Sirene menggema di antara derasnya hujan. Di pinggir kota, tenda pengungsian berdiri dalam gelap, hanya diterangi lampu darurat. Aroma bubur dari dapur umum menguar. Di sana, relawan bernama Rafi, dengan jaket basah dan mata sembab, baru saja kembali dari evakuasi malam itu.
Ia membawa nenek tua yang hampir terjebak banjir, menyerahkan selimut ke anak-anak yang menggigil. Rafi bukan siapa-siapa. Ia seorang pegawai kantor biasa di siang hari, namun begitu malam turun dan langit berubah gelap, ia berubah menjadi penolong di garis depan.
Siaga Sepanjang Malam
Musim hujan bagi relawan berarti siaga tanpa batas. Tak ada libur akhir pekan, tak ada waktu tidur yang pasti. Hujan deras dan laporan warga bisa datang kapan saja.
“Kadang saya baru pulang, lalu langsung ganti baju, cium anak saya, dan balik ke posko,” kata Rafi.
Posko siaga jadi rumah kedua. Banyak relawan seperti Rafi membagi waktu di antara keluarga, pekerjaan, dan tugas kemanusiaan. Lelah tak bisa dihindari, tapi rasa dibutuhkan membuat mereka terus melangkah.
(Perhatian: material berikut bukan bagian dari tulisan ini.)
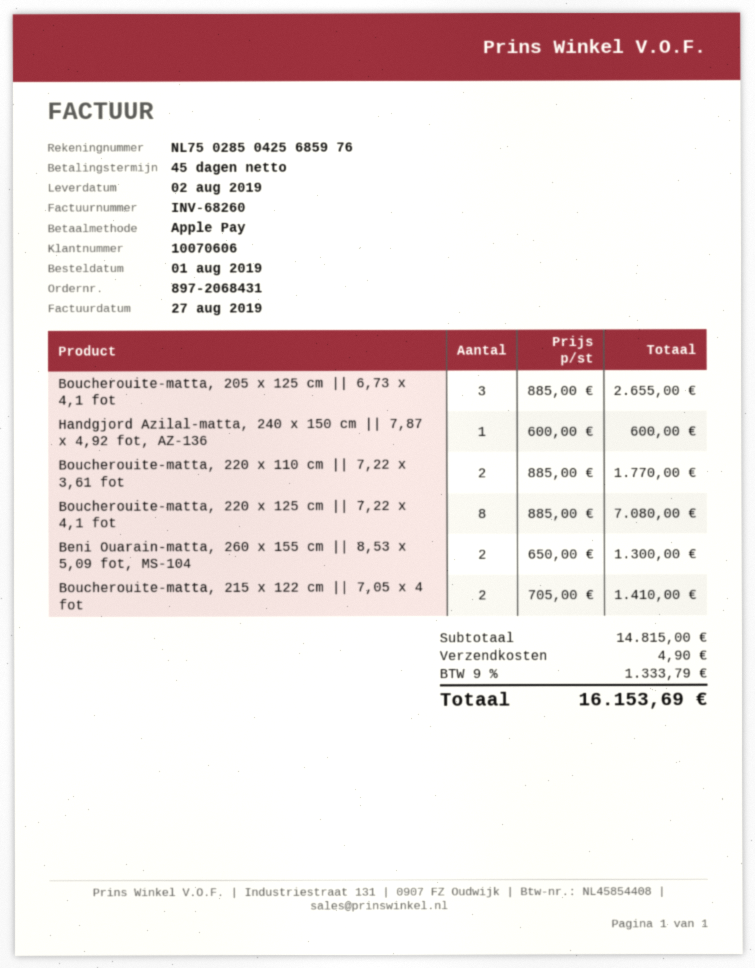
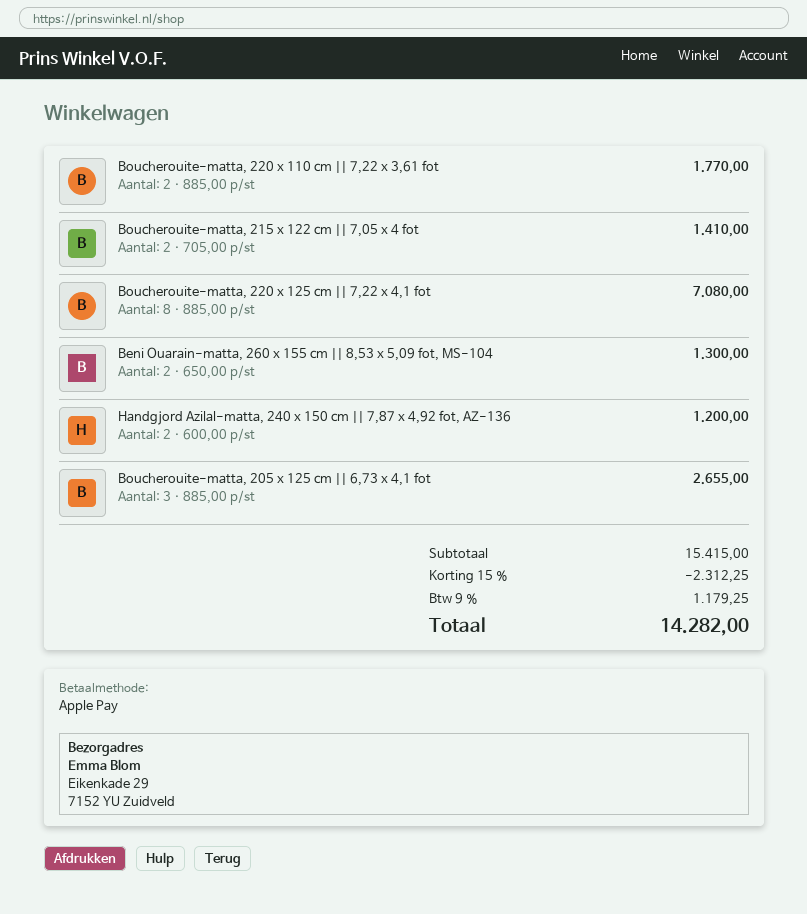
Handgjord Azilal-matta, 240 x 150 cm || 7,87 x 4,92 fot, AZ-136: 1 x 600.00 = 600.00 -> 2 x 600.00 = 1200.00
subtotal: 14815.00 -> 15415.00
discount: none -> 15% = 2312.25
shipping: 4.90 -> none
tax: 9% = 1333.79 -> 9% = 1179.25
total: 16153.69 -> 14282.00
Pelatihan Demi Tindakan Nyata
Relawan PMI dan Tagana bukan sekadar orang baik hati. Mereka dibekali pelatihan: mulai dari pertolongan pertama, evakuasi korban, logistik, komunikasi darurat, hingga pengelolaan dapur umum.
Pelatihan ini penting karena di lapangan, keputusan detik bisa menyelamatkan nyawa. Di balik aksi mereka, ada simulasi, edukasi, hingga latihan menghadapi berbagai skenario. Mereka tahu cara mendirikan tenda dalam hujan, menenangkan anak-anak yang trauma, dan menangani lansia dengan hati-hati.
Harapan dari Balik Peluh
Rafi masih mengingat malam saat ia menggendong balita melewati air setinggi dada. Si anak menangis tak henti, memanggil ibunya.
“Saat saya kasih dia roti hangat dan selimut, dia cuma bilang, ‘Terima kasih, mas,’ sambil peluk saya. Rasanya hati saya pecah,” katanya.
Meski tubuh pegal, pakaian basah, dan tidur tak tentu, mereka tetap hadir. Dukungan dari keluarga jadi penguat. “Istri saya bilang: kamu capek, tapi kamu bikin orang lain bisa tidur tenang. Itu cukup,” ucap Rafi.
Harapan mereka sederhana: masyarakat lebih siap hadapi bencana. Tidak buang sampah sembarangan. Tahu jalur evakuasi. Berani bantu tetangga.
Mereka tak digaji. Tak selalu disorot kamera. Tapi merekalah wajah kemanusiaan yang bekerja dalam senyap.